Learning Birds-Eye View Representations for Autonomous Driving
Over the past few years, progress towards the ambitious goal of widespread fully-autonomous vehicles on our roads has accelerated dramatically. This progress has been spurred largely by the success of highly accurate LiDAR sensors, as well the use of detailed high-resolution maps, which together allow a vehicle to navigate its surroundings effectively. Often, however, one or both of these resources may be unavailable, whether due to cost, sensor failure, or the need to operate in an unmapped environment. The aim of this thesis is therefore to demonstrate that it is possible to build detailed three-dimensional representations of traffic scenes using only 2D monocular camera images as input. Such an approach faces many challenges: most notably that 2D images do not provide explicit 3D structure. We overcome this limitation by applying a combination of deep learning and geometry to transform image-based features into an orthographic birds-eye view representation of the scene, allowing algorithms to reason in a metric, 3D space.
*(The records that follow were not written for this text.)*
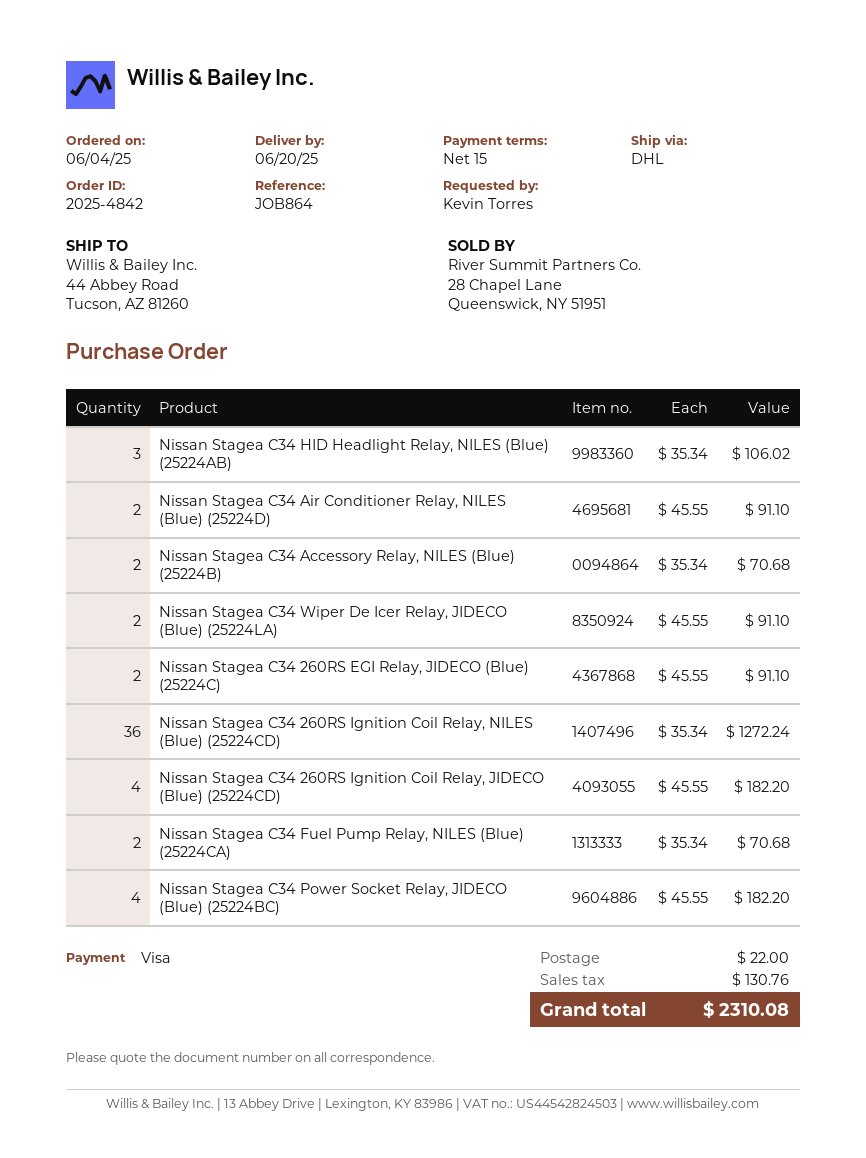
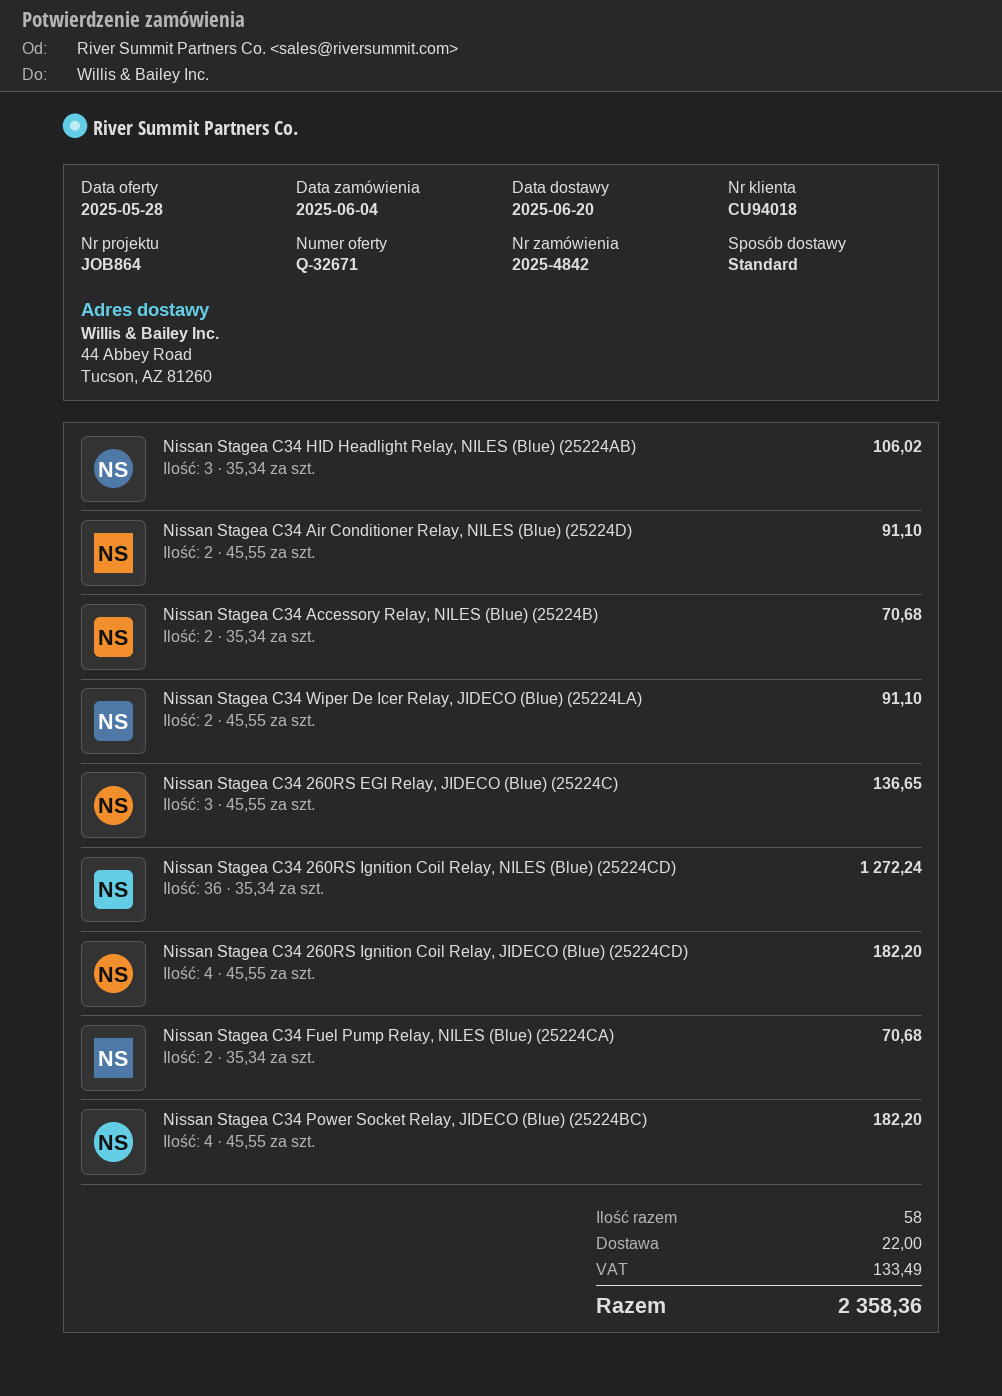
shipping method: DHL -> standard
Nissan Stagea C34 260RS EGI Relay, JIDECO (Blue) (25224C): 2 x 45.55 = 91.10 -> 3 x 45.55 = 136.65
tax: 130.76 -> 133.49
total: 2310.08 -> 2358.36

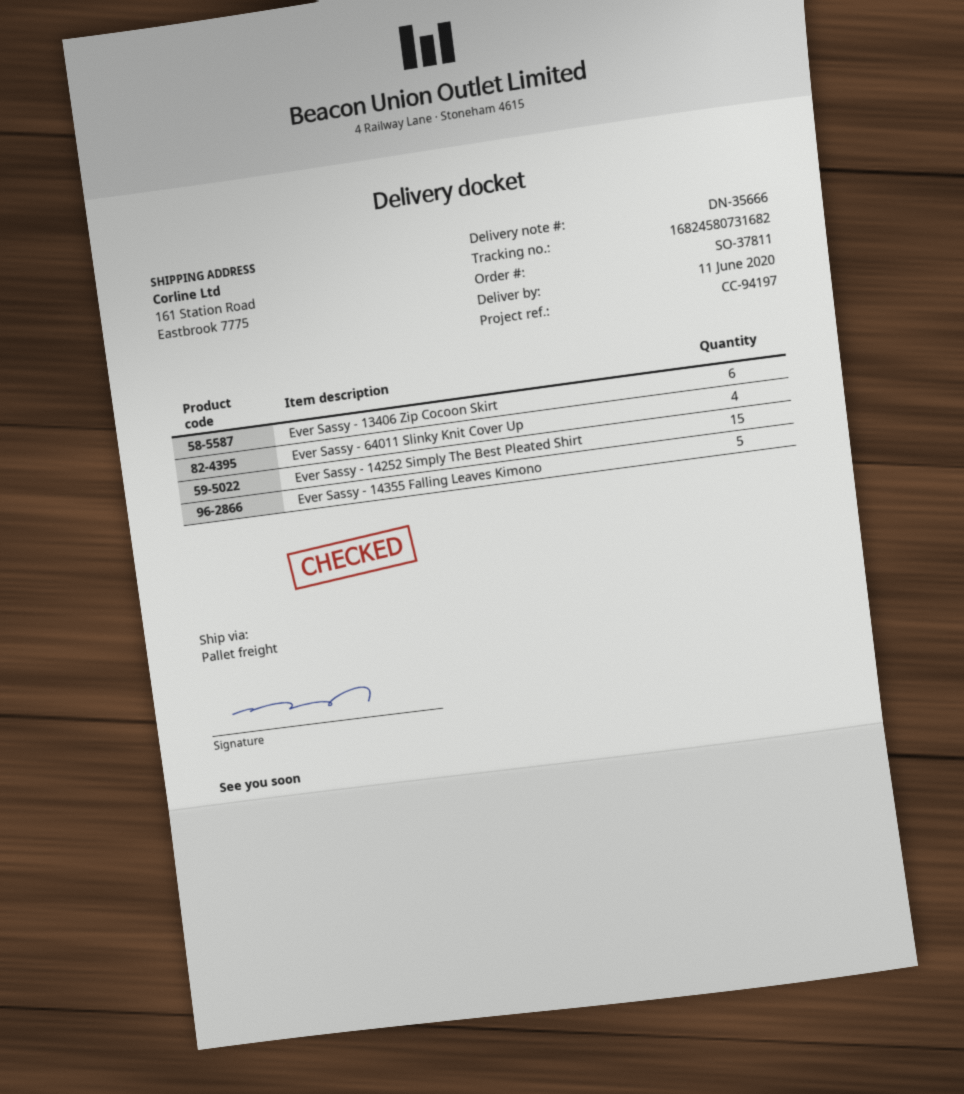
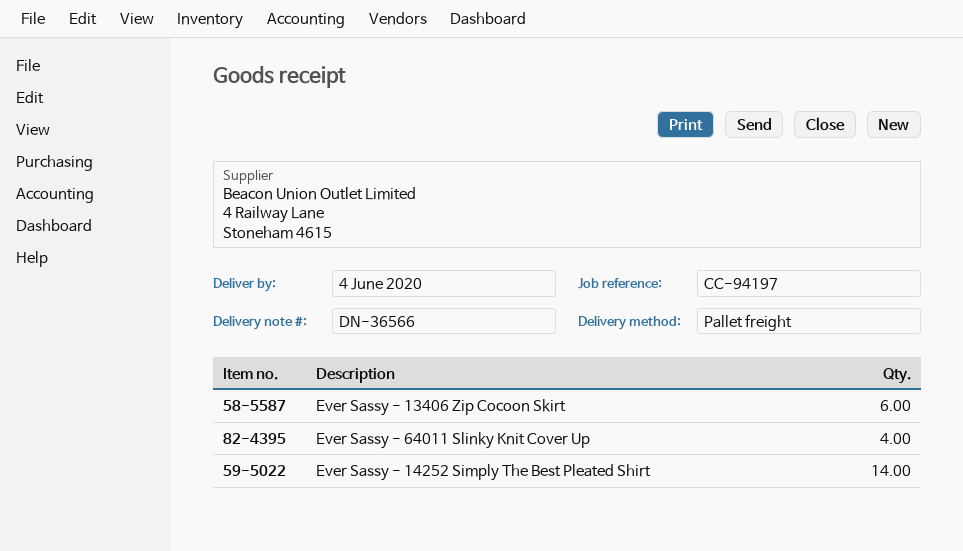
delivery note number: DN-35666 -> DN-36566
delivery date: 2020-06-11 -> 2020-06-04
Ever Sassy - 14252 Simply The Best Pleated Shirt: 15 -> 14
Ever Sassy - 14355 Falling Leaves Kimono: 5 -> none

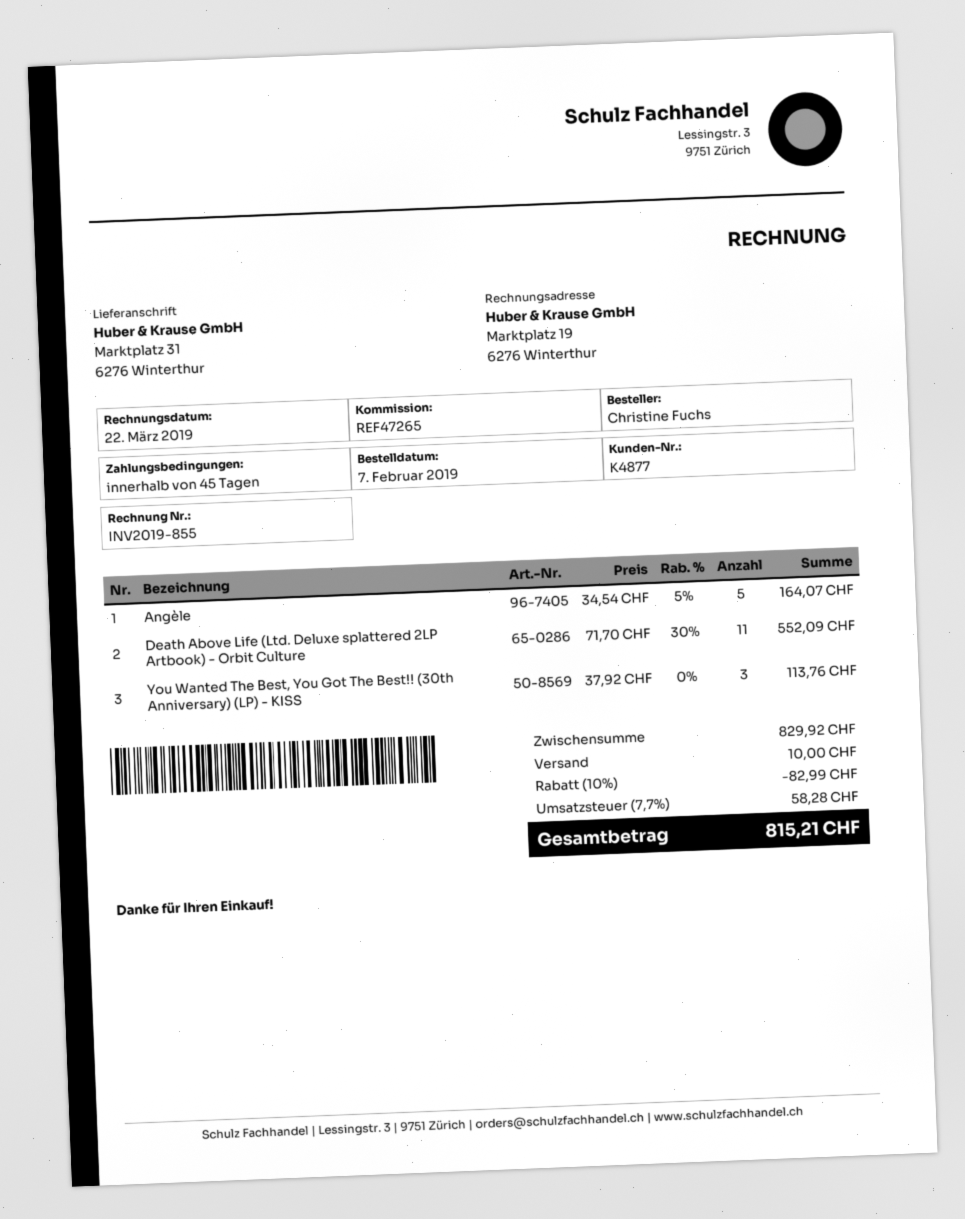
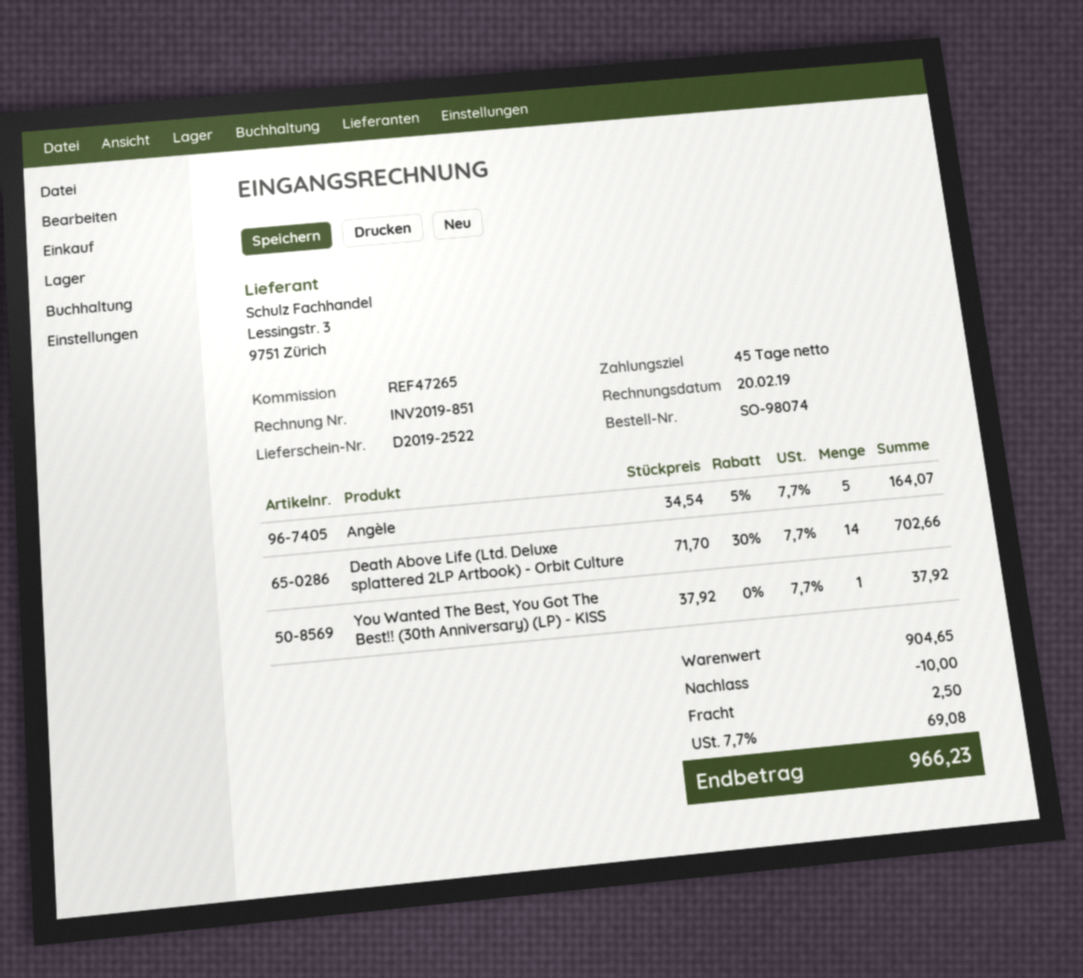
invoice number: INV2019-855 -> INV2019-851
invoice date: 2019-03-22 -> 2019-02-20
Death Above Life (Ltd. Deluxe splattered 2LP Artbook) - Orbit Culture: 11 x 71.70 - 30% = 552.09 -> 14 x 71.70 - 30% = 702.66
You Wanted The Best, You Got The Best!! (30th Anniversary) (LP) - KISS: 3 x 37.92 = 113.76 -> 1 x 37.92 = 37.92
subtotal: 829.92 -> 904.65
discount: 82.99 -> 10.00
shipping: 10.00 -> 2.50
tax: 7.7% = 58.28 -> 7.7% = 69.08
total: 815.21 -> 966.23

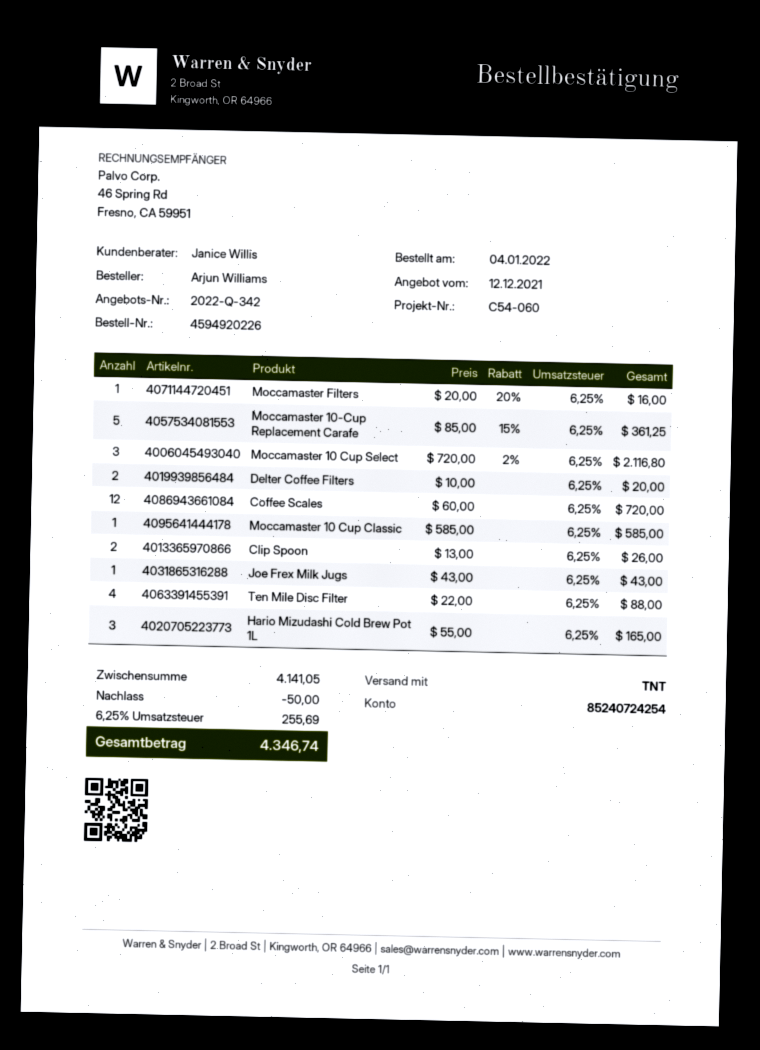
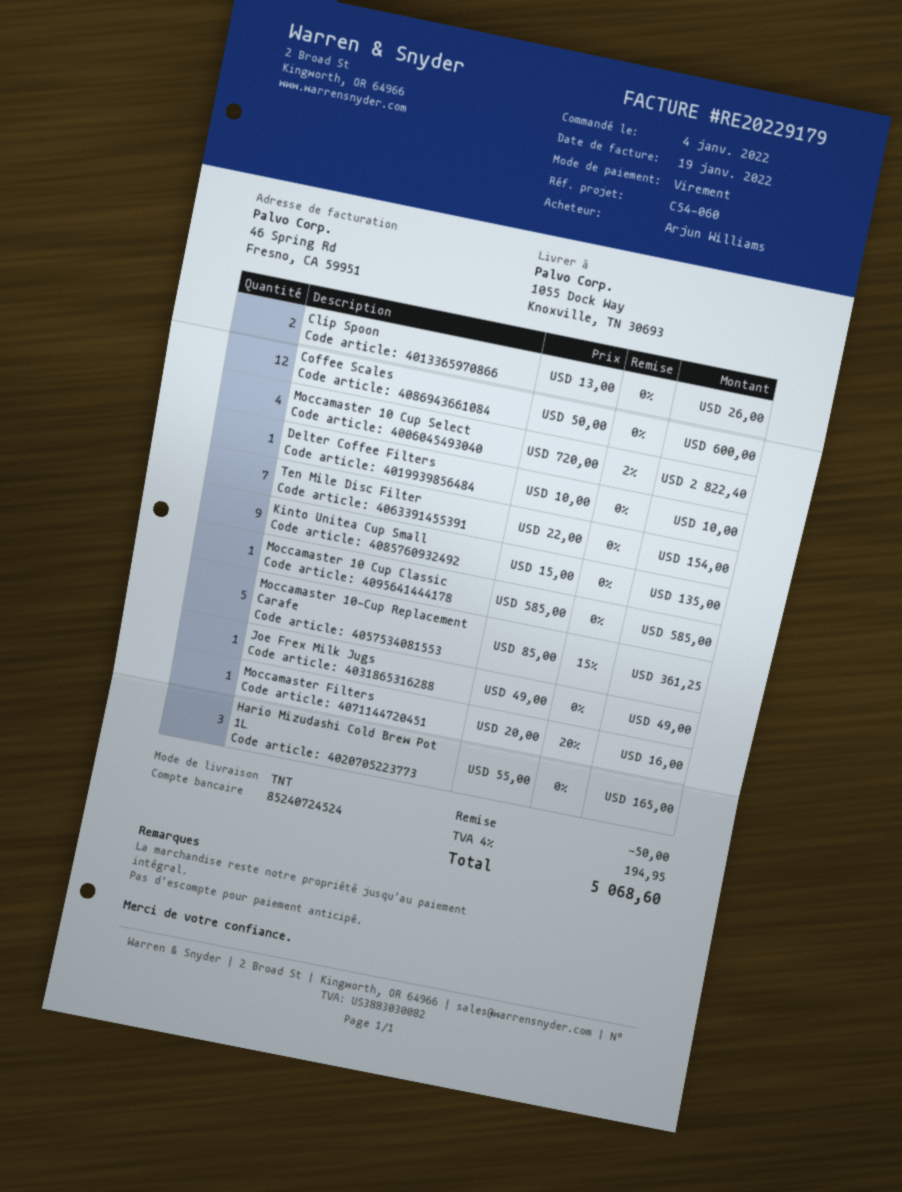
bank account: 85240724254 -> 85240724524
Moccamaster 10 Cup Select: 3 x 720.00 - 2% = 2116.80 -> 4 x 720.00 - 2% = 2822.40
Delter Coffee Filters: 2 x 10.00 = 20.00 -> 1 x 10.00 = 10.00
Coffee Scales: 12 x 60.00 = 720.00 -> 12 x 50.00 = 600.00
Joe Frex Milk Jugs: 1 x 43.00 = 43.00 -> 1 x 49.00 = 49.00
Ten Mile Disc Filter: 4 x 22.00 = 88.00 -> 7 x 22.00 = 154.00
Kinto Unitea Cup Small: none -> 9 x 15.00 = 135.00
tax: 6.25% = 255.69 -> 4% = 194.95
total: 4346.74 -> 5068.60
This approach is applied to solving two challenging perception tasks central to autonomous driving.
The first part of this thesis addresses the problem of monocular 3D object detection, which involves determining the size and location of all objects in the scene. Our solution was based on a novel convolutional network architecture that processed features in both the image and birds-eye view perspective. Results on the KITTI dataset showed that this network outperformed existing works at the time, and although more recent works have improved on these results, we conducted extensive analysis to find that our solution performed well in many difficult edge-case scenarios such as objects close to or distant from the camera.
In the second part of the thesis, we consider the related problem of semantic map prediction. This consists of estimating a birds-eye view map of the world visible from a given camera, encoding both static elements of the scene such as pavement and road layout, as well as dynamic objects such as vehicles and pedestrians. This was accomplished using a second network that built on the experience from the previous work and achieved convincing performance on two real-world driving datasets. By formulating the maps as an occupancy grid map (a widely used representation from robotics), we were able to demonstrate how predictions could be accumulated across multiple frames, and that doing so further improved the robustness of maps produced by our system.